Though New York by inclination, artistic by nature and intense by genetic luck, Harris about as anti-arty as you can imagine. He played high school football well enough to get himself a ride to Columbia University but left after two years, feeling overwhelmed by New York.
It was in Oklahoma, not the theater capital of the world, where he began to act. An early community theater performance as King Arthur filled him "with an ecstasy I had never felt. That feeling lasted about 10 minutes and I said, 'Wow!' I've got to learn how to do this!' "
That led to drama studies at the University of Oklahoma, then at the California Institute of the Arts, where he got his degree. Early progress was slow, much onstage, and at the margins of movies like "Coma."

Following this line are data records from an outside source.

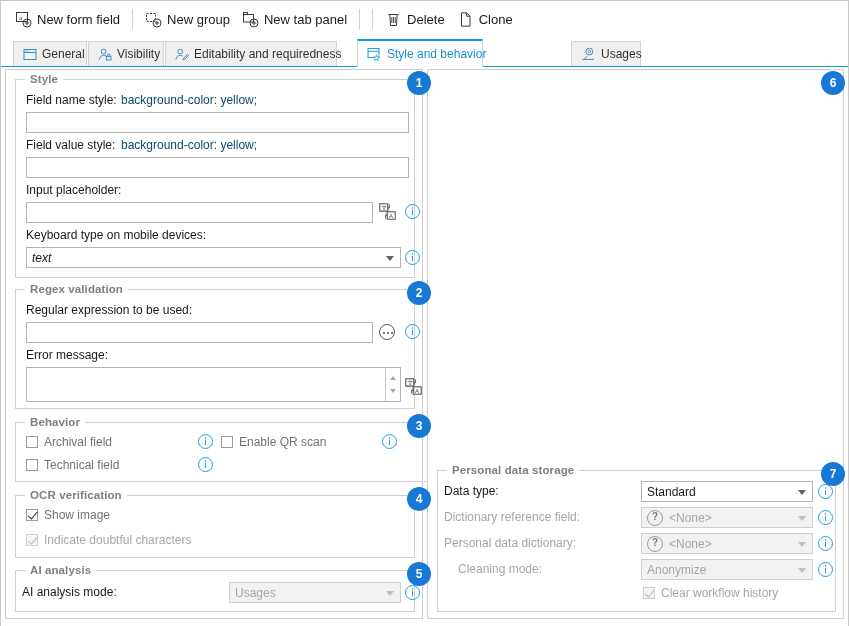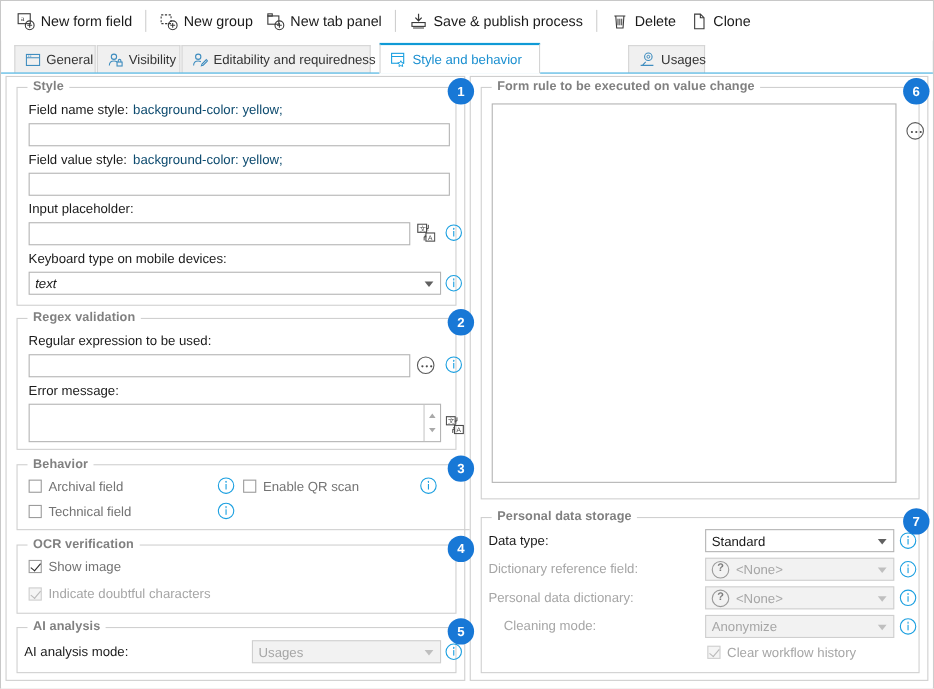--- a/index.html
+++ b/index.html
@@ -128,30 +128,20 @@
           <rect x="1.5" y="1.6" width="4" height="2" fill="none" stroke="#3a3a3a" stroke-width="1"></rect>
           <circle cx="12" cy="12" r="4" fill="none" stroke="#3a3a3a" stroke-width="1"></circle>
           <path d="M12 9.8v4.4M9.8 12h4.4" stroke="#3a3a3a" stroke-width="1"></path>
         </svg>
       </span>
       <span class="lbl">New tab panel</span>
     </div>
 
     <div class="tb-sep"></div>
 
-    <div class="tb-btn">
-      <span class="ico">
-        <svg width="17" height="17" viewBox="0 0 17 17">
-          <path d="M8.5 1.5v6M5.6 5l2.9 2.9L11.4 5" fill="none" stroke="#3a3a3a" stroke-width="1.1"></path>
-          <rect x="2.5" y="9.5" width="12" height="3.5" fill="none" stroke="#3a3a3a" stroke-width="1"></rect>
-          <path d="M3.5 14.5h10" stroke="#3a3a3a" stroke-width="1"></path>
-        </svg>
-      </span>
-      <span class="lbl">Save &amp; publish process</span>
-    </div>
 
     <div class="tb-sep"></div>
 
     <div class="tb-btn">
       <span class="ico">
         <svg width="17" height="17" viewBox="0 0 17 17">
           <path d="M3.5 3.5h10" stroke="#3a3a3a" stroke-width="1"></path>
           <path d="M4.8 3.5l.8 11h5.8l.8-11" fill="none" stroke="#3a3a3a" stroke-width="1"></path>
           <path d="M6.8 6v6M8.5 6v6M10.2 6v6" stroke="#3a3a3a" stroke-width=".9"></path>
         </svg>
@@ -199,21 +189,21 @@
       <span class="tico">
         <svg width="14" height="13" viewBox="0 0 14 13">
           <circle cx="5.2" cy="3.6" r="2.4" fill="none" stroke="#3f8dbf" stroke-width="1"></circle>
           <path d="M1 11.6c0-2.6 1.9-4.2 4.2-4.2.9 0 1.7.25 2.4.7" fill="none" stroke="#3f8dbf" stroke-width="1"></path>
           <path d="M12.6 6.2l1.1 1.1-4 4-1.6.5.5-1.6z" fill="none" stroke="#3f8dbf" stroke-width="1"></path>
         </svg>
       </span>
       <span class="lbl">Editability and requiredness</span>
     </div>
 
-    <div class="tab active" style="left:344px;width:146px;">
+    <div class="tab active" style="left:356px;width:126px;">
       <span class="tico">
         <svg width="15" height="14" viewBox="0 0 15 14">
           <rect x="1" y="1.5" width="11" height="9" fill="none" stroke="#1a9fe0" stroke-width="1"></rect>
           <path d="M1 4.3h11" stroke="#1a9fe0" stroke-width="1"></path>
           <path d="M9.4 8.2l.85 1.75 1.9.26-1.4 1.33.34 1.9-1.69-.9-1.69.9.34-1.9-1.4-1.33 1.9-.26z" fill="#fff" stroke="#1a9fe0" stroke-width=".9"></path>
         </svg>
       </span>
       <span class="lbl">Style and behavior</span>
     </div>
 
@@ -341,29 +331,20 @@
         <div class="combo disabled" style="left:213px;top:11px;width:172px;">
           <span>Usages</span>
           <span class="arrow"></span>
         </div>
         <span class="info" style="left:389px;top:14px;"></span>
       </div>
     </div>
 
     <div class="panel-right">
 
-      <div class="grp" style="left:9px;top:9px;width:399px;height:375px;">
-        <span class="cap">Form rule to be executed on value change</span>
-        <div class="tarea" style="left:9px;top:14px;width:368px;height:345px;"></div>
-        <span class="ellip" style="left:386px;top:31px;">
-            <i></i>
-            <i></i>
-            <i></i>
-          </span>
-      </div>
 
       <div class="grp" style="left:9px;top:400px;width:399px;height:142px;">
         <span class="cap">Personal data storage</span>
 
         <span class="lbl-txt" style="left:6px;top:13px;">Data type:</span>
         <div class="combo" style="left:203px;top:10px;width:172px;">
           <span>Standard</span>
           <span class="arrow"></span>
         </div>
         <span class="info" style="left:380px;top:13px;"></span>

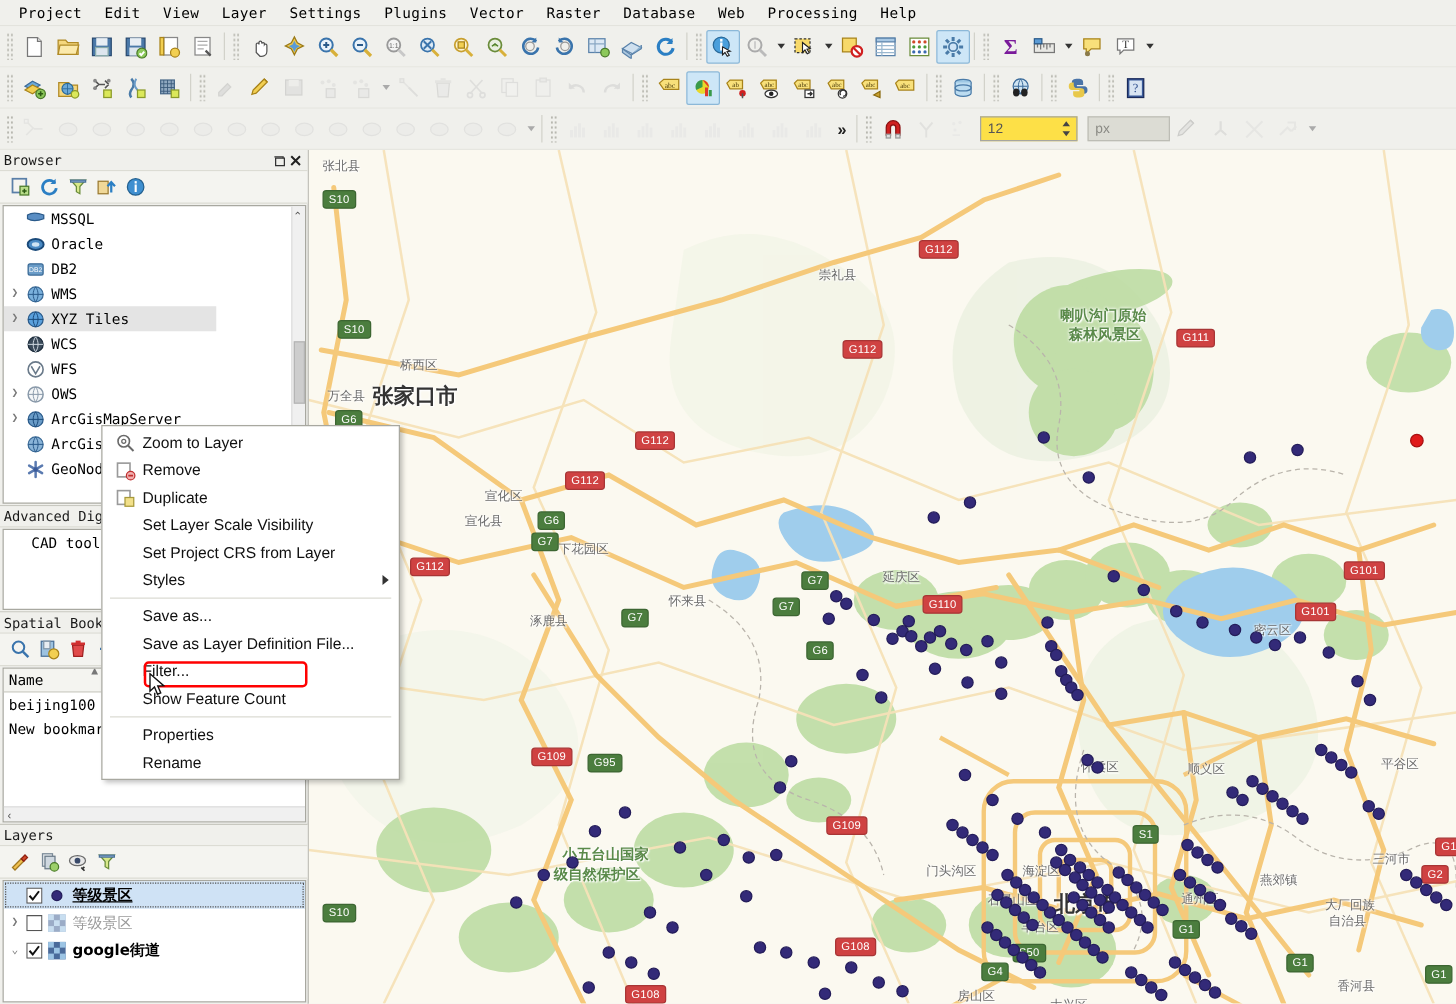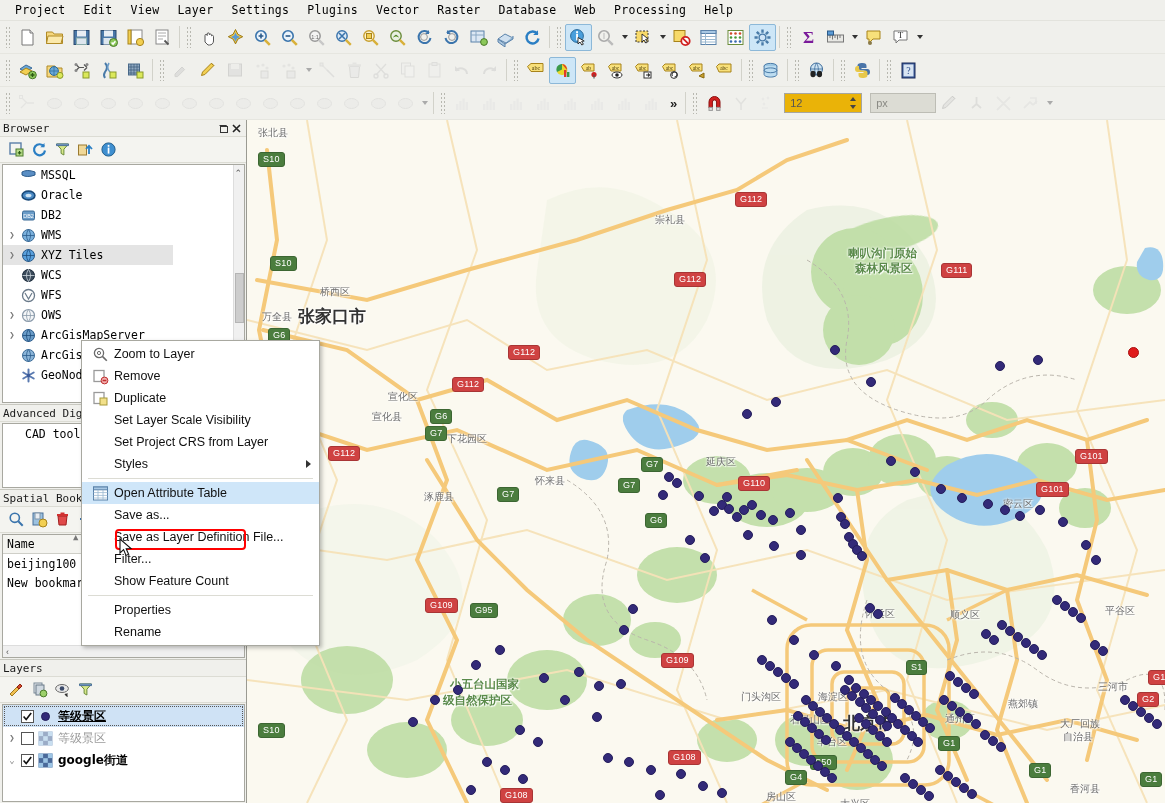--- a/index.html
+++ b/index.html
@@ -59,21 +59,21 @@
   }
   .arw::after {
     content:""; border-left:3.5px solid transparent;
     border-right:3.5px solid transparent; border-top:4px solid #333;
   }
   .arw.dis::after { border-top-color:#aaa; }
   .chev { font-size:13px; font-weight:bold; color:#222; padding:0 5px; flex:none; }
 
   .spin {
     width:78px; height:20px; flex:none;
-    border:1px solid #a6a6a0; background:#eab308;
+    border:1px solid #a6a6a0; background:#fde047;
     display:flex; align-items:center;
     font-size:11px; color:#555; padding-left:5px;
     position:relative; margin-left:2px;
   }
   .spin .ar { position:absolute; right:1px; top:1px; width:13px; height:16px; }
   .spin .ar i {
     position:absolute; left:3px; width:0; height:0;
     border-left:3.5px solid transparent; border-right:3.5px solid transparent;
   }
   .spin .ar i.u { top:2px; border-bottom:4px solid #444; }
@@ -1551,30 +1551,20 @@
     <div class="cmi">
       <span class="cmico"></span>
       <span class="cmtxt">Set Project CRS from Layer</span>
     </div>
     <div class="cmi">
       <span class="cmico"></span>
       <span class="cmtxt">Styles</span>
       <span class="subarw"></span>
     </div>
     <div class="cmsep"></div>
-    <div class="cmi hi">
-      <span class="cmico">
-        <svg width="17" height="17" viewBox="0 0 17 17">
-          <rect x="1.5" y="2" width="14" height="13" fill="#fff" stroke="#5a82aa"></rect>
-          <rect x="1.5" y="2" width="14" height="2.8" fill="#a8c8e4" stroke="#5a82aa"></rect>
-          <path d="M1.5 7.6h14M1.5 10.4h14M1.5 13h14M6 4.8v10.2M11 4.8v10.2" stroke="#9ab8d0" stroke-width="0.8"></path>
-        </svg>
-      </span>
-      <span class="cmtxt">Open Attribute Table</span>
-    </div>
     <div class="cmi">
       <span class="cmico"></span>
       <span class="cmtxt">Save as...</span>
     </div>
     <div class="cmi">
       <span class="cmico"></span>
       <span class="cmtxt">Save as Layer Definition File...</span>
     </div>
     <div class="cmi">
       <span class="cmico"></span>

By the early '80s he had gotten the fat John Glenn part in "The Right Stuff" and ended up on Newsweek's cover; he followed it up with a blistering portrait of a mercenary in "Under Fire," virtually stealing the film from putative star Nick Nolte. He's spent the better part of the intervening years playing featured roles in big films, which he almost always stole, and bigger roles in smaller films.
He won his first Oscar nomination (supporting) for the 1995 film "Apollo 13," when he played flight director Gene "Failure is not an option" Kranz. He won another for his role as Christof, the producer, in "The Truman Show," with Jim Carrey.
He is asked if there was a moment on "Pollock" when he knew he'd gotten where he wanted to get.
"My big fear," he says, "is that it just wouldn't work. There might be some good stuff, but it wouldn't amount to something. And in the editing room, I finally realized that it was going to work at some level. I suddenly knew what I was looking at."